Months-long debate ahead
Earlier this month, Macron suggested he could ask French voters to
approve the measure via referendum if parliament discussions get off
track.
Macron on Tuesday called the vote an important step, adding on
social media that "with respect for different sensibilities, doubts,
and hopes, the path of fraternity I had hoped for is gradually
beginning to open. With dignity and humanity.”
Many French people have traveled to neighboring countries where
medically assisted suicide or euthanasia are legal.
Medically assisted suicide involves patients taking, of their own
free will, a lethal drink or medication prescribed by a doctor to
those who meet certain criteria.
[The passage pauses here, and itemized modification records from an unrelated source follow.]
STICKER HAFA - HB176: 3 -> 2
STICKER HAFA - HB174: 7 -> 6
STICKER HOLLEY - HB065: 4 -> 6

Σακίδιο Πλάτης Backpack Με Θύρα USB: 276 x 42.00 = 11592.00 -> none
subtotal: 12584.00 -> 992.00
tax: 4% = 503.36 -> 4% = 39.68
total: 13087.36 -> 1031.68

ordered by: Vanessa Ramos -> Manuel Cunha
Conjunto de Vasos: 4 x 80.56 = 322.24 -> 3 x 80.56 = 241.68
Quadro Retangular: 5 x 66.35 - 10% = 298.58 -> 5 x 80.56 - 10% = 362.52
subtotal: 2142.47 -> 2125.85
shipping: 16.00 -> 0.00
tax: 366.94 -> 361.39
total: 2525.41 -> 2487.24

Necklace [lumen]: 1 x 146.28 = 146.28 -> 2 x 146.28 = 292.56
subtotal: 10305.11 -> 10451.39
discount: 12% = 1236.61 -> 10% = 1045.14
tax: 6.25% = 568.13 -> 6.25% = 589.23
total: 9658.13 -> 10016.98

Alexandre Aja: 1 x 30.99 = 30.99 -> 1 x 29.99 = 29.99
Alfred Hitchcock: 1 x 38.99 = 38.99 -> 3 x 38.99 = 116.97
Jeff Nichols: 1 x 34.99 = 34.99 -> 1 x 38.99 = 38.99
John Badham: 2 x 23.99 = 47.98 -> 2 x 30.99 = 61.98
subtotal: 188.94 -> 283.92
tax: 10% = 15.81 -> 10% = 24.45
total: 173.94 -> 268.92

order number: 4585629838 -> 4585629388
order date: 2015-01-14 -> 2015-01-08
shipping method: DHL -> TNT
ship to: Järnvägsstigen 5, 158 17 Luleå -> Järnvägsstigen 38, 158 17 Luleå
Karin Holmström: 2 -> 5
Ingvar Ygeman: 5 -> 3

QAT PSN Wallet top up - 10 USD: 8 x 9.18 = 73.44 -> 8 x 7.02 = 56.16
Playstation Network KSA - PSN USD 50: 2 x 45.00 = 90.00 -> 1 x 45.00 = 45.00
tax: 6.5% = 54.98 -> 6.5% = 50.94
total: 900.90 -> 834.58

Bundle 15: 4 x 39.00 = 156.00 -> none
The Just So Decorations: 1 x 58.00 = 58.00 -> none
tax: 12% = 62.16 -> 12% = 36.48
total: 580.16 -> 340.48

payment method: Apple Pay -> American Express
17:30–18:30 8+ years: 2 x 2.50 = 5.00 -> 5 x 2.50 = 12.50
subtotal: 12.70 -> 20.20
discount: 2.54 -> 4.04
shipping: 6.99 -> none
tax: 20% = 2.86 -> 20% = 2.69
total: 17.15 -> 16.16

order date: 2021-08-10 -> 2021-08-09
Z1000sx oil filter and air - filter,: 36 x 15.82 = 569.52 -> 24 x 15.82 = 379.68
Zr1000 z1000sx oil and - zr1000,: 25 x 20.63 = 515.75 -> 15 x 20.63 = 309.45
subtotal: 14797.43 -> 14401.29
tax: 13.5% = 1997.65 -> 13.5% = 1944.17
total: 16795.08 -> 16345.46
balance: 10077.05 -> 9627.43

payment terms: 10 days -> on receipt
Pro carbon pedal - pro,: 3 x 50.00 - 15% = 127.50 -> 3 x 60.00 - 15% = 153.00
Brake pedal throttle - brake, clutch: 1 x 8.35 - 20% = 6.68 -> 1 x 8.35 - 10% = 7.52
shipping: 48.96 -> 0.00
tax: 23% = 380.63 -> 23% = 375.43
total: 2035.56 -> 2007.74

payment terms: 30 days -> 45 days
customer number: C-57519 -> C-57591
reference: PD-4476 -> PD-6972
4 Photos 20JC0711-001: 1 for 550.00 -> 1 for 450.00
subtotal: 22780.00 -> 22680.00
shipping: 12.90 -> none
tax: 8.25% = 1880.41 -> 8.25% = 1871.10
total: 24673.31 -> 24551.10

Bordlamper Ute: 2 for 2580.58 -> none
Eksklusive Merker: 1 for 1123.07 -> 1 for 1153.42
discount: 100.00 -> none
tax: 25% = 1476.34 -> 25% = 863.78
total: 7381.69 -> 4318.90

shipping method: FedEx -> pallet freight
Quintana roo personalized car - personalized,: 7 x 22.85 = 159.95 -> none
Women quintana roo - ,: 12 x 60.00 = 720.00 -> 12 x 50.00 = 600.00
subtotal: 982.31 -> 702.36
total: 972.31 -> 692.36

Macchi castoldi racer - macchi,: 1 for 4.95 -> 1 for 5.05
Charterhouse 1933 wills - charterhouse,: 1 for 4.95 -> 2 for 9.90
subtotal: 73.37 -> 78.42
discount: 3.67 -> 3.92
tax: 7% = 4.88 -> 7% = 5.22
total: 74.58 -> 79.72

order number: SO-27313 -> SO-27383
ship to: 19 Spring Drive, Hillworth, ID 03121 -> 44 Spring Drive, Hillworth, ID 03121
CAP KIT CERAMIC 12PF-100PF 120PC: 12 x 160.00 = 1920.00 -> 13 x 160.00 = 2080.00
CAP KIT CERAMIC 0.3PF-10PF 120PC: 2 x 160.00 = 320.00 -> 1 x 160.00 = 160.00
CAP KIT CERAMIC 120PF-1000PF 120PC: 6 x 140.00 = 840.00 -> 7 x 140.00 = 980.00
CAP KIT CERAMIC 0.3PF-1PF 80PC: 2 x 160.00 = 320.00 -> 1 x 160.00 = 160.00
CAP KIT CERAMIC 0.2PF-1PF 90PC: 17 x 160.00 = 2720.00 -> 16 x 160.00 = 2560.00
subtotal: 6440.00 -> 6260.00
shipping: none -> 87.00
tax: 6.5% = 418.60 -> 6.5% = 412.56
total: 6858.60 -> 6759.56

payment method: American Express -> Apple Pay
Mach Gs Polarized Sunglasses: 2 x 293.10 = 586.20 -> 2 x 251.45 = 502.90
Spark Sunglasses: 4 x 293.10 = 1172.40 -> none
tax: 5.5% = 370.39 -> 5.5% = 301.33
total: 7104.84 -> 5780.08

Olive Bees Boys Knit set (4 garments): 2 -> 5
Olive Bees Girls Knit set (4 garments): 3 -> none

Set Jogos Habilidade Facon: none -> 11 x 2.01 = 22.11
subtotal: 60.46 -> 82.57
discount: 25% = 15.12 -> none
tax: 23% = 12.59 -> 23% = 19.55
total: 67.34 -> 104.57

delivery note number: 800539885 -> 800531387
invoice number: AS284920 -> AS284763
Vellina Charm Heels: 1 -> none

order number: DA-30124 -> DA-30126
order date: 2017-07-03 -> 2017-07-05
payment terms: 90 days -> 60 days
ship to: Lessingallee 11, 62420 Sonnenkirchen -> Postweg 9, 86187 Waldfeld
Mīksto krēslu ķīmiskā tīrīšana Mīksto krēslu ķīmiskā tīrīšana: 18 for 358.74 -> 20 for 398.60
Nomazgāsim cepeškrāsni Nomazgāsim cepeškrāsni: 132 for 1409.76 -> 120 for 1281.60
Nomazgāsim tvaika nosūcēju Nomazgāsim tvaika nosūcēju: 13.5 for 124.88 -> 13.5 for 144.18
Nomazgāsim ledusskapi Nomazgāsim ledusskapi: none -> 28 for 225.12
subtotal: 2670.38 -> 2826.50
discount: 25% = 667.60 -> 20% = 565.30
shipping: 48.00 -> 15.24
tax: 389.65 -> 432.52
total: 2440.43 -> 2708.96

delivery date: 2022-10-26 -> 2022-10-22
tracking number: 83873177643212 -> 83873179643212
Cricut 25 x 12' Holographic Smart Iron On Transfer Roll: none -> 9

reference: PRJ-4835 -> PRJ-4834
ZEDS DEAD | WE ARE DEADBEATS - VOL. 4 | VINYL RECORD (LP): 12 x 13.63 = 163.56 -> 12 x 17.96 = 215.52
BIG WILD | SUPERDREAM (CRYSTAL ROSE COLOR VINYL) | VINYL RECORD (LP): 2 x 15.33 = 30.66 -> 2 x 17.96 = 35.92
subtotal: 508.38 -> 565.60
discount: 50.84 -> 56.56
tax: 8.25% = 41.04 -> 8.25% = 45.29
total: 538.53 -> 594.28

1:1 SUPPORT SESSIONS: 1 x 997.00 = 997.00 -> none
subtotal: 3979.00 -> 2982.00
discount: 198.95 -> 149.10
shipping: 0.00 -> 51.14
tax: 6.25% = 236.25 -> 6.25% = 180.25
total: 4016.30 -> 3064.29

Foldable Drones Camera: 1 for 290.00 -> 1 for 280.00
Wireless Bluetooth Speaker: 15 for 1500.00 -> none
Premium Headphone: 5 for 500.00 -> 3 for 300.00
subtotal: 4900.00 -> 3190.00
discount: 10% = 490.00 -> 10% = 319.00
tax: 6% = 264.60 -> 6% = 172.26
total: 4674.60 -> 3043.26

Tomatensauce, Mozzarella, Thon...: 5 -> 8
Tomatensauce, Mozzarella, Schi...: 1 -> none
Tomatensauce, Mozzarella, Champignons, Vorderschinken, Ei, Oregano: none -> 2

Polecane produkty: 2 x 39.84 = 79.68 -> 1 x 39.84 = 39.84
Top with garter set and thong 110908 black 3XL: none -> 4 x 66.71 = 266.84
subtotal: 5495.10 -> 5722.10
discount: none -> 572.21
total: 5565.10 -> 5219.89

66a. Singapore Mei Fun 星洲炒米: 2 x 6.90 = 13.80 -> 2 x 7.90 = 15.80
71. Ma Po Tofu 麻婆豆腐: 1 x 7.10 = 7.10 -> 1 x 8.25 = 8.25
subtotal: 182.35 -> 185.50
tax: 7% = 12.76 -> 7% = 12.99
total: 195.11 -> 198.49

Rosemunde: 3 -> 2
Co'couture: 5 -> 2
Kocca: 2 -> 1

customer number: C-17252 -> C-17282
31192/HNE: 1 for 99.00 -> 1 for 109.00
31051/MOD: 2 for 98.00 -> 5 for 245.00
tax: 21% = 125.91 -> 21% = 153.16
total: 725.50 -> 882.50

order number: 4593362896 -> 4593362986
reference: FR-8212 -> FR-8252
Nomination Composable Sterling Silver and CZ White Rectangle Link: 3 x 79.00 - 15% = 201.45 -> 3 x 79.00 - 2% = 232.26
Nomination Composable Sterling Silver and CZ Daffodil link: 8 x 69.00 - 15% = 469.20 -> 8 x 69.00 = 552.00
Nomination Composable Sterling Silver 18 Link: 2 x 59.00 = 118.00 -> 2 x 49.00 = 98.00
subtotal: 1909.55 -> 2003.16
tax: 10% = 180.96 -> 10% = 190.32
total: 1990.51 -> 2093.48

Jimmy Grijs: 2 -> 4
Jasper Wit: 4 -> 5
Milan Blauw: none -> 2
Euthanasia involves doctors or
other health practitioners giving patients who meet certain criteria
a lethal injection at their own request.
“I cannot accept that French men and women have to go to Switzerland
— if they can afford it — or to Belgium to be supported in their
choice, or that French men and women are being accompanied
clandestinely in other countries," Denis said.
Religious leaders object
French religious leaders this month issued a joint statement to
denounce the bill, warning about the dangers of an “anthropological
rupture.” The Conference of Religious Leaders in France (CRCF),
which represents the Catholic, Orthodox, Protestant, Jewish, Muslim
and Buddhist communities, said the proposed measures risk exerting
pressure on older people and those with illnesses or disabilities.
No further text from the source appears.